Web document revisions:
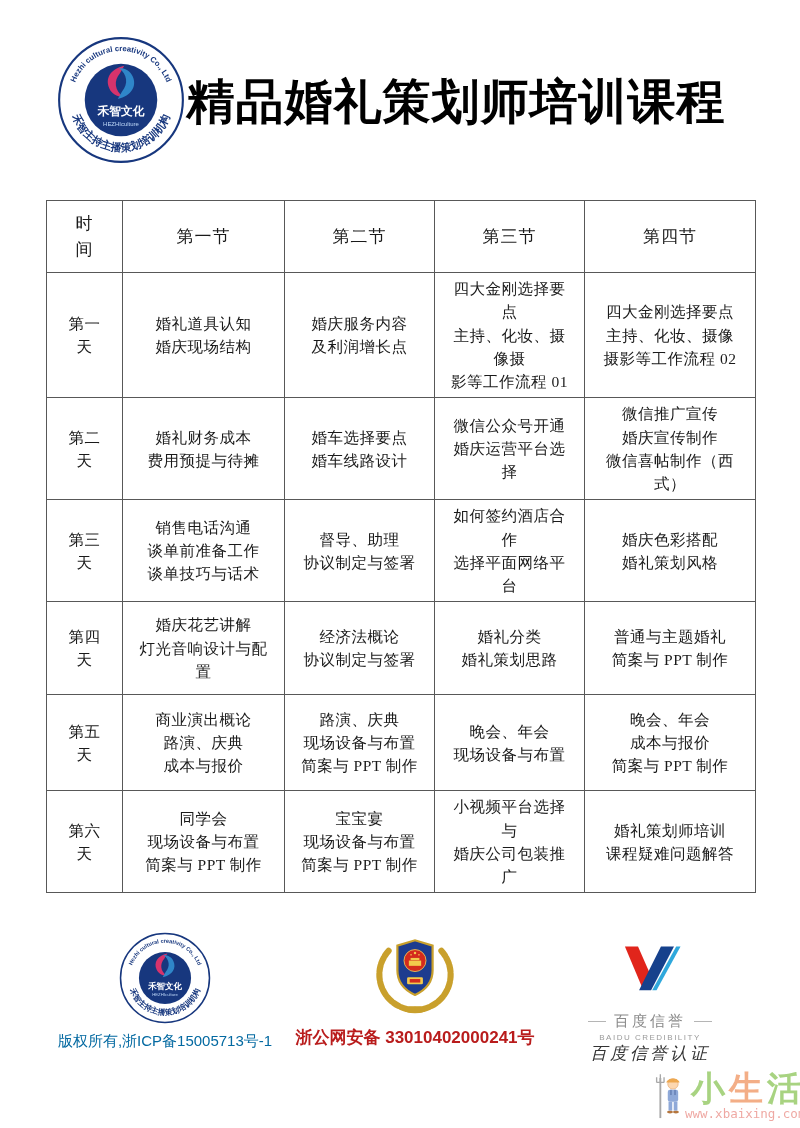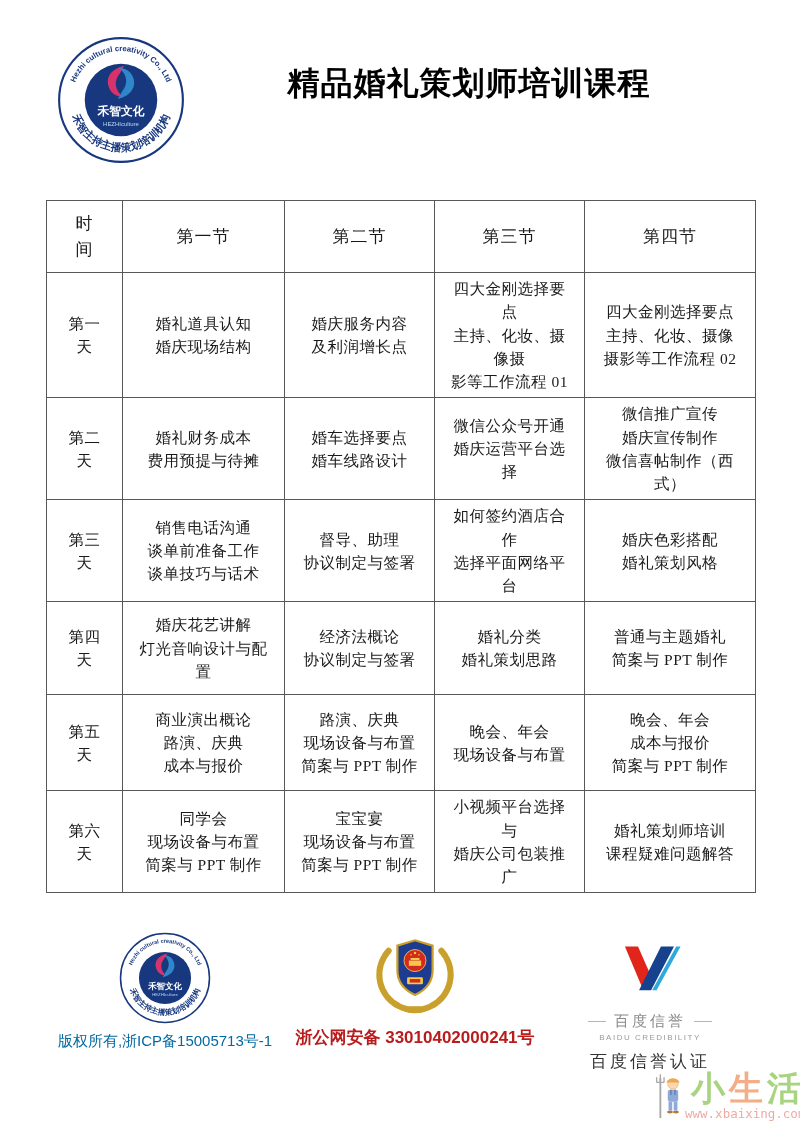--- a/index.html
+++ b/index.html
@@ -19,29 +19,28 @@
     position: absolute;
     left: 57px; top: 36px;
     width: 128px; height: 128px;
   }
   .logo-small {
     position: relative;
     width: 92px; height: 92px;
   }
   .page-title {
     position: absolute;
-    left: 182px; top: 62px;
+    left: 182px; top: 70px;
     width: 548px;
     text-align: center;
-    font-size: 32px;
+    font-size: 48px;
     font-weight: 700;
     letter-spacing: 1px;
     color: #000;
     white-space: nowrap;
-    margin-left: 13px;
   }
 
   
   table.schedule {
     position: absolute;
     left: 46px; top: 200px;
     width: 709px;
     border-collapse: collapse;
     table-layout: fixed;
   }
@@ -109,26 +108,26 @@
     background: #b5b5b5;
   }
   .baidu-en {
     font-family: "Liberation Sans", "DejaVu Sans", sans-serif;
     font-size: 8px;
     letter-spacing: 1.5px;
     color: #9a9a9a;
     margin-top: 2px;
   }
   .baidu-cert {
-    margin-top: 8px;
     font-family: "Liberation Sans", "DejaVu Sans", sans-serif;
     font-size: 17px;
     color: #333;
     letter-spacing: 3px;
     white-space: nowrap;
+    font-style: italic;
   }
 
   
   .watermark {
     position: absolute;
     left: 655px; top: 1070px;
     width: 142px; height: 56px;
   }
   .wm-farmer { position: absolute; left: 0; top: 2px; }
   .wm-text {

Exercise description → Return every record above exactly as written, but drop the pictures.

Result below →
--- a/index.html
+++ b/index.html
@@ -19,29 +19,28 @@
     position: absolute;
     left: 57px; top: 36px;
     width: 128px; height: 128px;
   }
   .logo-small {
     position: relative;
     width: 92px; height: 92px;
   }
   .page-title {
     position: absolute;
-    left: 182px; top: 62px;
+    left: 182px; top: 70px;
     width: 548px;
     text-align: center;
-    font-size: 32px;
+    font-size: 48px;
     font-weight: 700;
     letter-spacing: 1px;
     color: #000;
     white-space: nowrap;
-    margin-left: 13px;
   }
 
   
   table.schedule {
     position: absolute;
     left: 46px; top: 200px;
     width: 709px;
     border-collapse: collapse;
     table-layout: fixed;
   }
@@ -109,26 +108,26 @@
     background: #b5b5b5;
   }
   .baidu-en {
     font-family: "Liberation Sans", "DejaVu Sans", sans-serif;
     font-size: 8px;
     letter-spacing: 1.5px;
     color: #9a9a9a;
     margin-top: 2px;
   }
   .baidu-cert {
-    margin-top: 8px;
     font-family: "Liberation Sans", "DejaVu Sans", sans-serif;
     font-size: 17px;
     color: #333;
     letter-spacing: 3px;
     white-space: nowrap;
+    font-style: italic;
   }
 
   
   .watermark {
     position: absolute;
     left: 655px; top: 1070px;
     width: 142px; height: 56px;
   }
   .wm-farmer { position: absolute; left: 0; top: 2px; }
   .wm-text {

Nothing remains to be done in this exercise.